Friday, 23 July 2010

Blazingly Fast Image Warping

Want to achieve over 1 Gigapixel/sec warping throughput?  Then leverage your GPU texture units using CUDA.


Image warping is a very useful and important image processing function that we use all the time.  It is often used, when calibrated, to remove distortions such as perspective projection and lens distortion.  Many pattern matching libraries make use of affine image warps to compute image alignment.  Almost all imaging libraries have a warping tool in their toolbox.  In this post I will say a little about how we make use of the texture hardware in a GPU using CUDA, plus we show some benchmarks for polar unwrapping - and it is fast.

If there is one thing that the GPU is excellent at, it is image warping.  We can thank the gamers for their insatiable appetite for speed in warping image data or 'textures' onto polygons. Fortunately, even when using CUDA to program a GPU as a general purpose co-pro, the fast texture hardware is still available to us for accelerated warping.

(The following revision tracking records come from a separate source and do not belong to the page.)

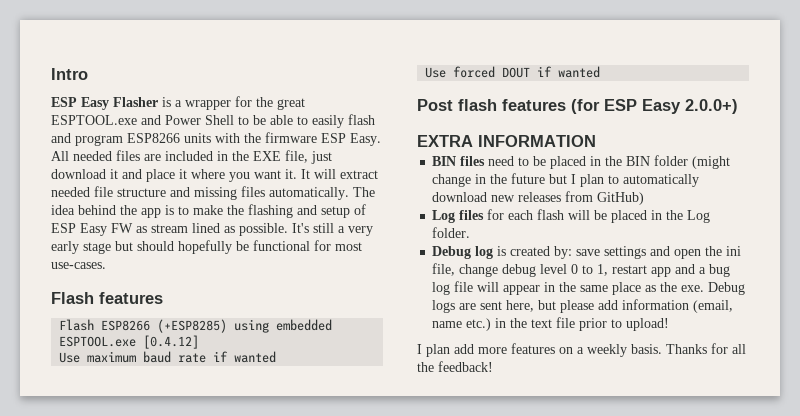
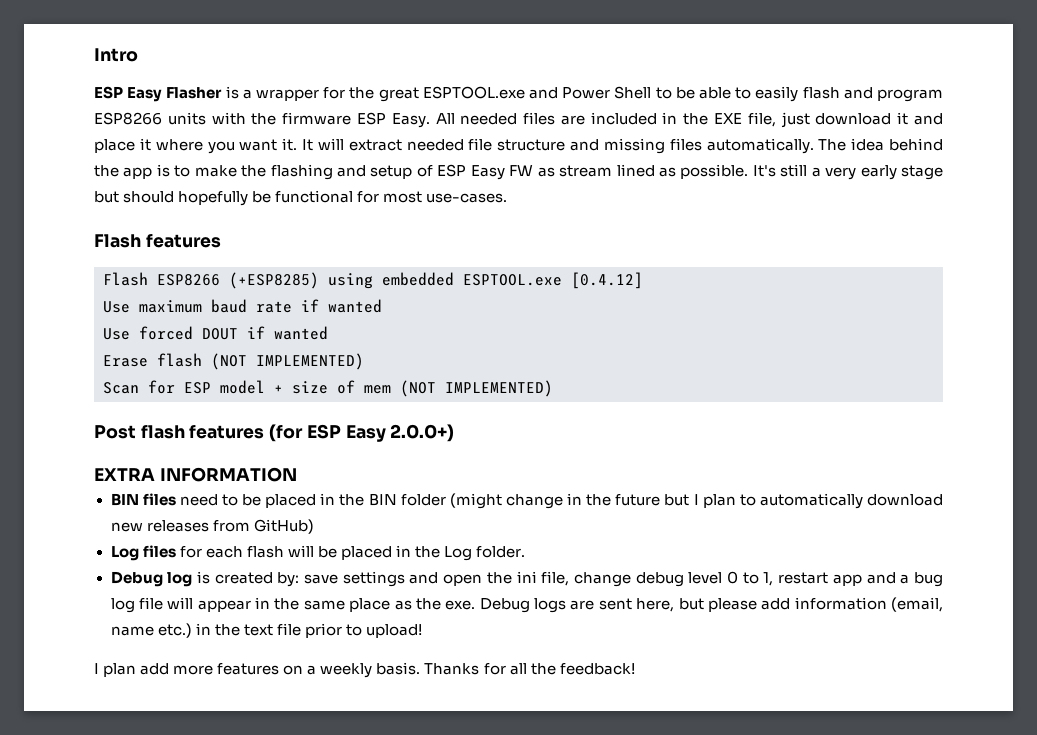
(601, 72) none -> [103,353,364,370] [103,380,553,397] // Erase flash (NOT IMPLEMENTED) // Scan for ESP model + size of mem (NOT IMPLEMENTED)

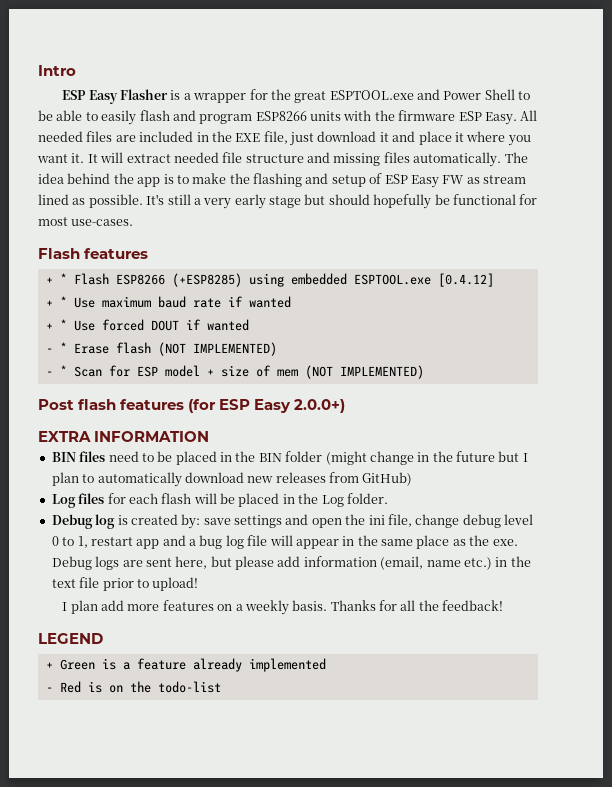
(221, 241) none -> [45,273,67,284] + *
(643, 280) none -> [45,296,67,307] + *
(382, 306) none -> [45,319,67,330] + *
(328, 333) none -> [45,342,67,353] - *
(364, 361) none -> [45,365,67,376] - *
(635, 669) none -> [38,633,103,644] [45,658,326,672] [45,681,221,693] // LEGEND // + Green is a feature already implemented // - Red is on the todo-list

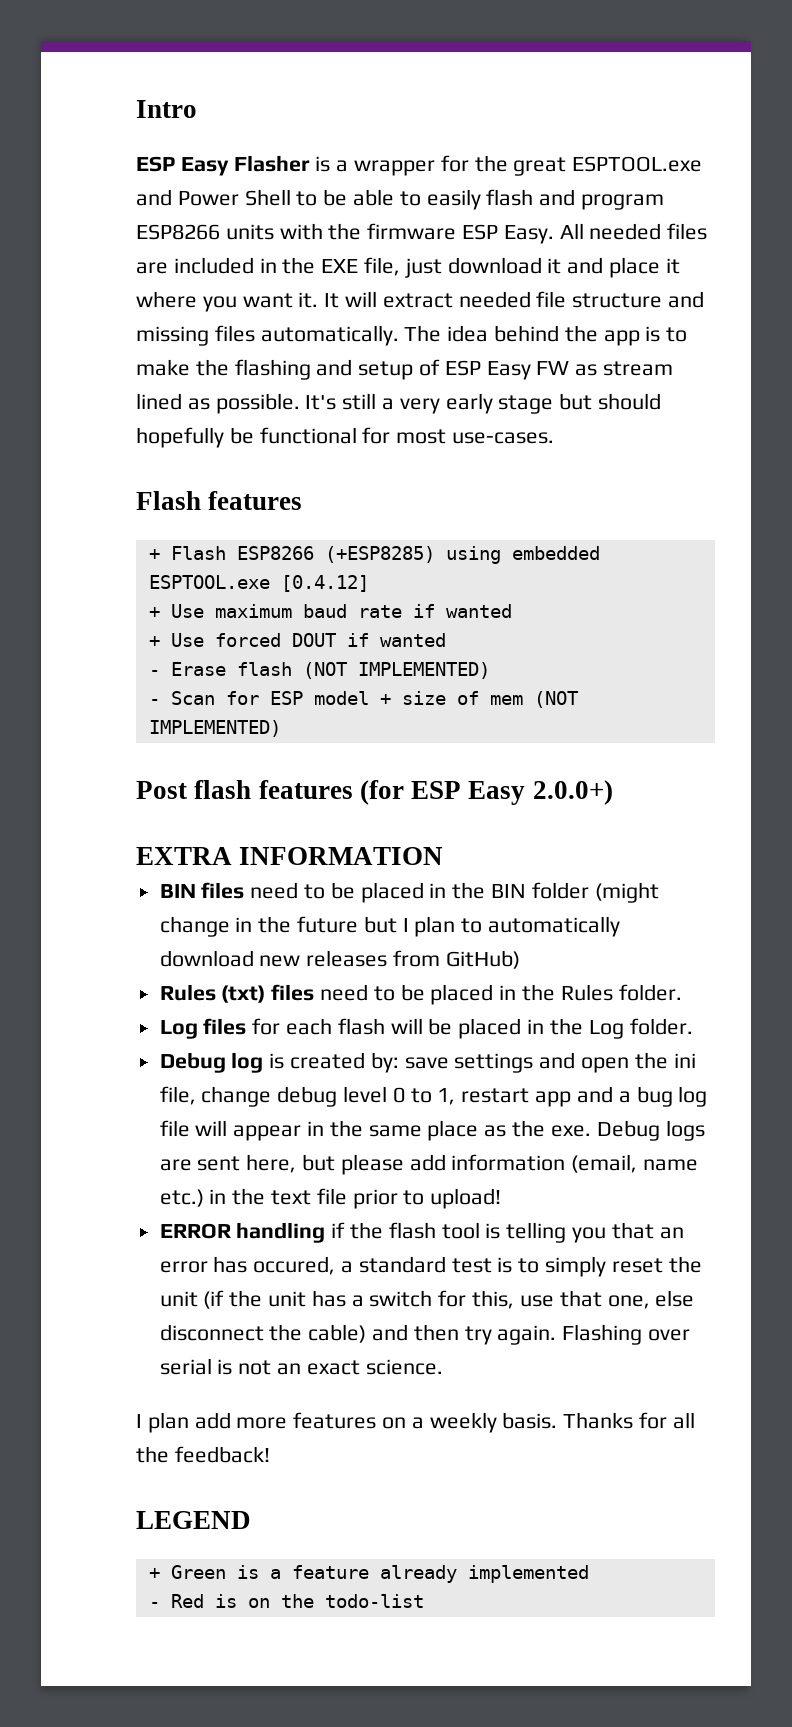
[59,273,67,284] * -> (160, 554) none
[59,296,67,307] * -> (160, 612) none
[59,319,67,330] * -> (160, 641) none
[59,342,67,353] * -> (160, 673) none
[59,365,67,376] * -> (160, 702) none
(413, 479) none -> [159,984,682,1005] // Rules (txt) files need to be placed in the Rules folder.
(199, 584) none -> [159,1222,684,1243] [159,1256,702,1277] [159,1290,695,1309] [159,1324,691,1345] [159,1358,443,1375] // ERROR handling if the flash tool is telling you that an error has occured, a standard test is to simply reset the unit (if the unit has a switch for this, use that one, else disconnect the cable) and then try again. Flashing over serial is not an exact science.

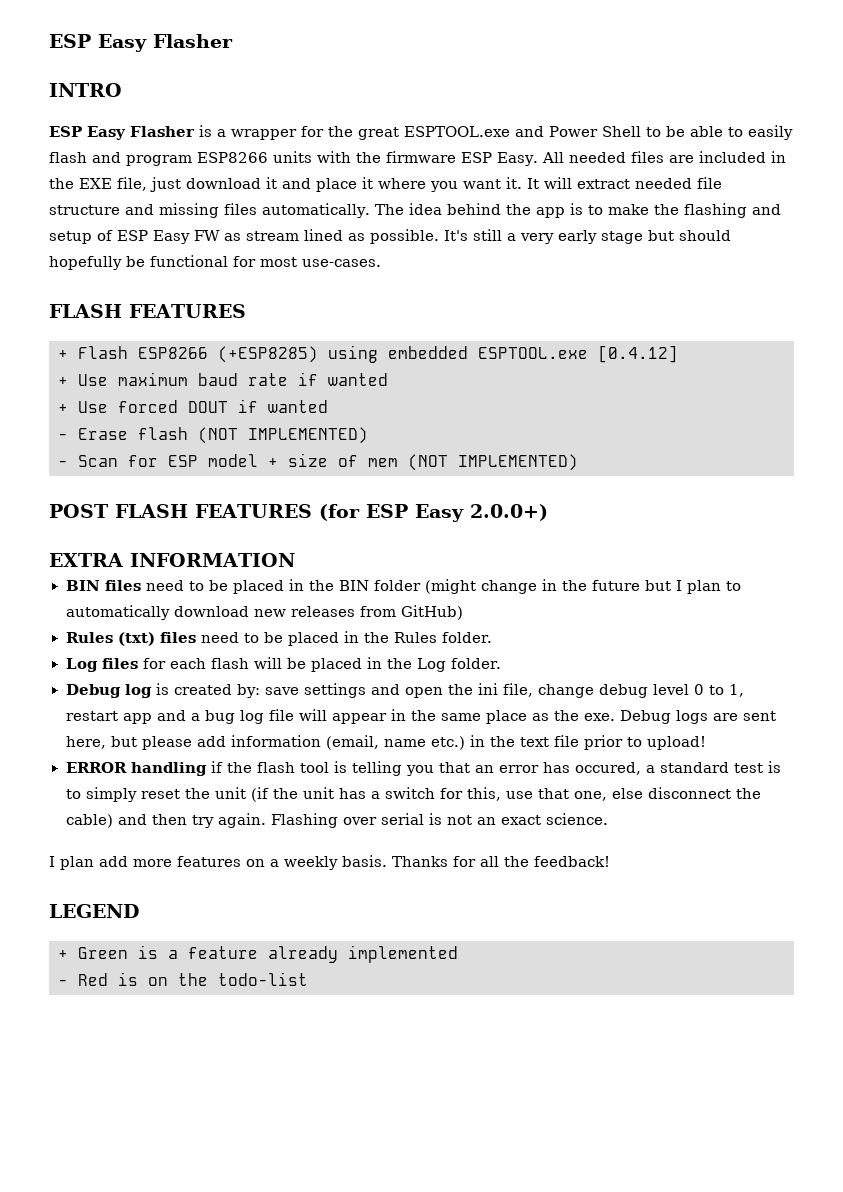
[136,100,197,118] Intro -> [49,34,233,52] [49,83,122,97] ESP Easy Flasher // INTRO
[136,491,303,510] Flash features -> [49,304,246,318] FLASH FEATURES
[136,780,353,799] Post flash features -> [49,504,312,518] POST FLASH FEATURES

  • There are several good reasons to use the texture hardware from CUDA when image processing:The ordering of Texture fetches are generally less proscriptive than the strict requirements for coalescing global memory reads.  When the order of your data reads does not fit in with a coalesced memory access pattern, consider texture fetches.
  • Texture fetches are cached.  For CUDA array memory, the texture cache has a high level of 2-D locality.  Texture fetches from linear memory are also cached.
  • Texture fetches perform bilinear interpolation in hardware.
  • Texture fetches can clamp or wrap at image boundaries, so you don't have to have careful bounds checking yourself.

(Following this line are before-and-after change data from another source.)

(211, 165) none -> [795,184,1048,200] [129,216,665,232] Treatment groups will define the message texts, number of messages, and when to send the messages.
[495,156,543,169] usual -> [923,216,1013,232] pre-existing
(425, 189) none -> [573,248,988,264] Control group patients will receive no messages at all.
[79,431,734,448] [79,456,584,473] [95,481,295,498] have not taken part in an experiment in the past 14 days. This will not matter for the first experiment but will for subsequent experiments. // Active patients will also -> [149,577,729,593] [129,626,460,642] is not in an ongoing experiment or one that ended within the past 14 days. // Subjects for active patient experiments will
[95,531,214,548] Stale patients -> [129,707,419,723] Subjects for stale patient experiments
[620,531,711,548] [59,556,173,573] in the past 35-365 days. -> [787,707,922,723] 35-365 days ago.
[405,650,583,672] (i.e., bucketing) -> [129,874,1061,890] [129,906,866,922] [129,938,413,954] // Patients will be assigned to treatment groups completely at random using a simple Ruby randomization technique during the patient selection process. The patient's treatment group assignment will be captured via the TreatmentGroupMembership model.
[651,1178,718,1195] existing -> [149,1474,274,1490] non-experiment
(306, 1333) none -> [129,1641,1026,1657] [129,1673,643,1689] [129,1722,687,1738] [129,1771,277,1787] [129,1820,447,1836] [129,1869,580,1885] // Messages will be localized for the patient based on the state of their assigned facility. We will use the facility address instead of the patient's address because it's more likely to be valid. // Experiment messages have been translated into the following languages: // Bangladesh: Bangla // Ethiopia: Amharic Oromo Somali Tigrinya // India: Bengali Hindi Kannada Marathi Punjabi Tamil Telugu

Linear Memory vs Array Memory
When using a GPU to write a graphics application using an API like OpenGL or DirectX, the texture images were transferred and stored on the GPU in a way that optimized the cache for 2-D spatial locality.  With CUDA, a type of memory called a CUDA Array is available to serve this purpose, and CUDA Array memory stores 2-D image data in a bespoke way to enhance 2-D throughput.  CUDA array memory is managed separately from CUDA linear device memory and has its own memory allocation and copy functions.   

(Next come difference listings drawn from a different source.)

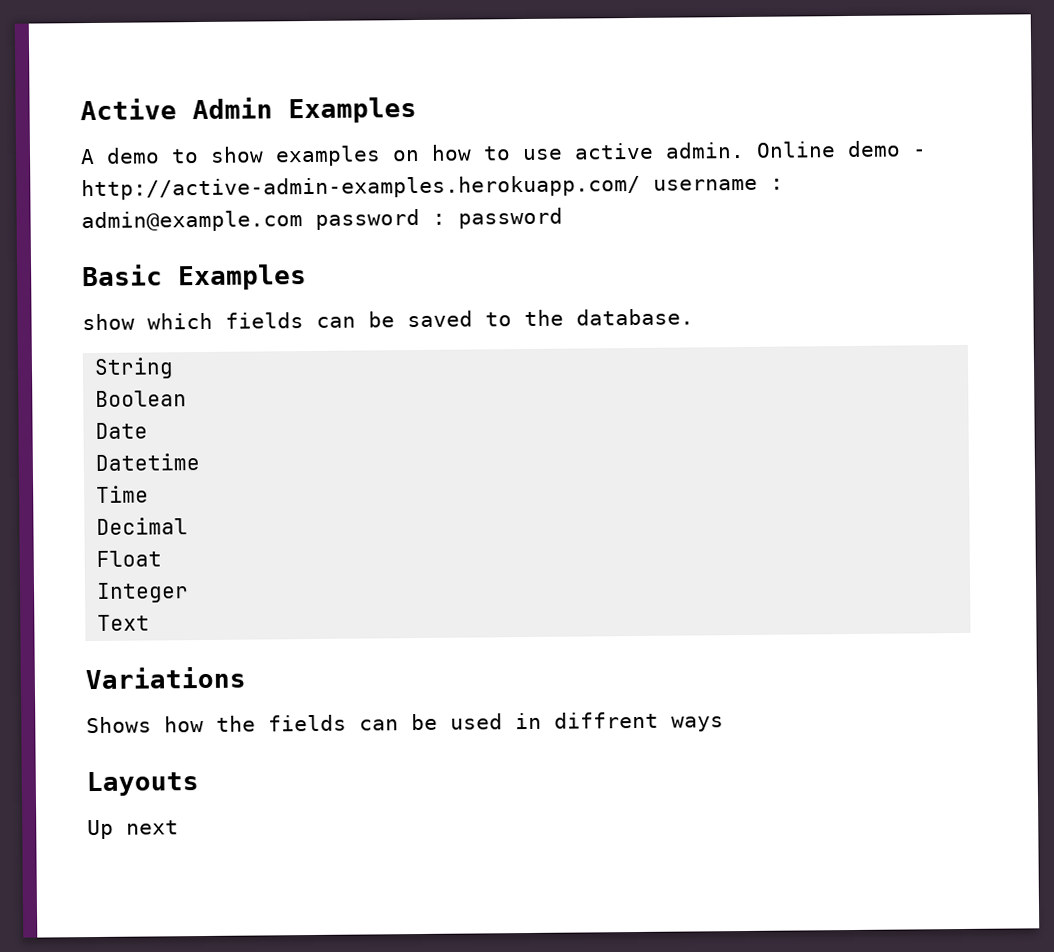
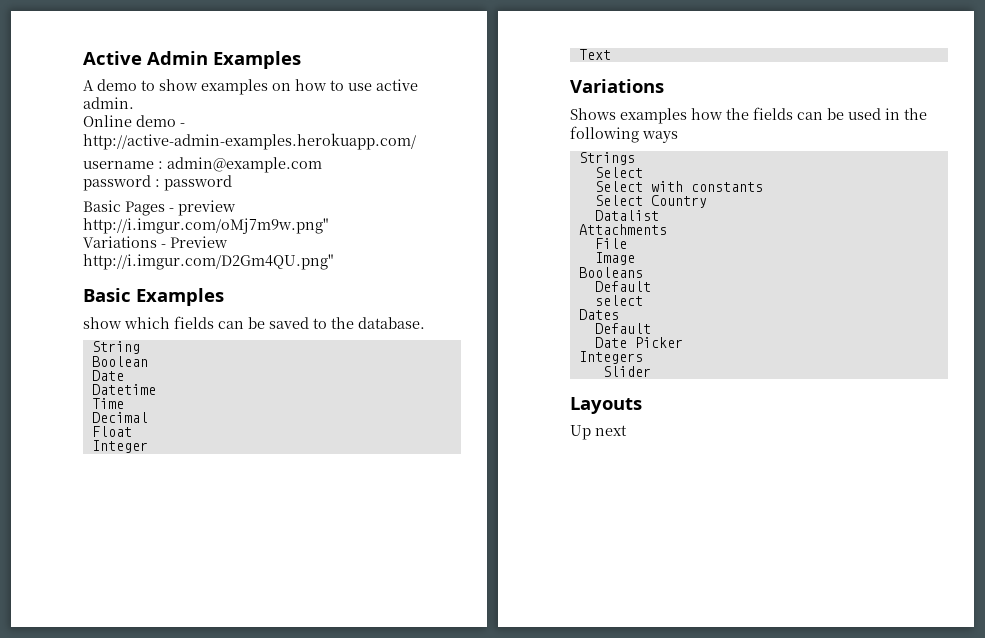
(745, 150) none -> (134, 103) //
(641, 187) none -> (416, 141) //
(303, 221) none -> (322, 165) //
(563, 218) none -> [83,200,236,216] [83,218,328,234] [83,236,228,248] [83,254,333,270] // Basic Pages - preview http://i.imgur.com/oMj7m9w.png" // Variations - Preview http://i.imgur.com/D2Gm4QU.png"
(152, 725) none -> [620,108,687,124] examples
[554,711,659,729] diffrent -> [904,108,927,120] [570,126,639,143] the following
(724, 724) none -> [578,152,635,165] [594,167,643,178] [594,181,763,192] [594,195,707,208] [594,210,659,221] [578,224,667,235] [594,238,627,249] [594,252,635,265] [578,267,643,278] [594,281,651,292] [594,295,643,306] [578,309,619,320] [594,323,651,334] [594,337,683,348] [578,351,643,364] [602,366,651,377] // Strings // Select // Select with constants // Select Country // Datalist // Attachments // File // Image // Booleans // Default // select // Dates // Default // Date Picker // Integers // Slider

Dedicated CUDA Array memory meant that in the early days of CUDA (going waaay back maybe three whole years), the developer had to manage copying between host, linear device memory and CUDA array memory.  When using the texture hardware, the data had to be in the right place at the right time, forcing many additional copies to array memory.  

Fortunately, from CUDA 2.0 onwards, it became possible to use texture fetch hardware with normal linear device memory.  As far as I can tell, this innovation obviated the need for Array memory entirely.  If there is a good reason to still be using CUDA Array memory then please - post a comment and let us all know.






Textures - Kernel Code

Very little code is required in a CUDA kernel in order to use the texture hardware.  A texture unit for accessing the pixels of a regular 8-bit, 2-dimensional image is created in the kernel code (the .cu file) using the code:

 
texture<unsigned char, 2, cudaReadModeElementType> tex;

The data can then be fetched using the 2d texture fetch hardware using 'tex2d' as below:

unsigned char pix = tex2D( tex ,fPosX ,fPosY );

The really neat thing here is that the position to sample the input image is specified by floating point coordinates (fPosX and fPosY).  The texture reference can be set to perform either nearest-neighbor or bi-linear interpolation in hardware without any additional overhead.  It's not often you get something as useful as floating point bi-linear interpolation for free - thank NVidia.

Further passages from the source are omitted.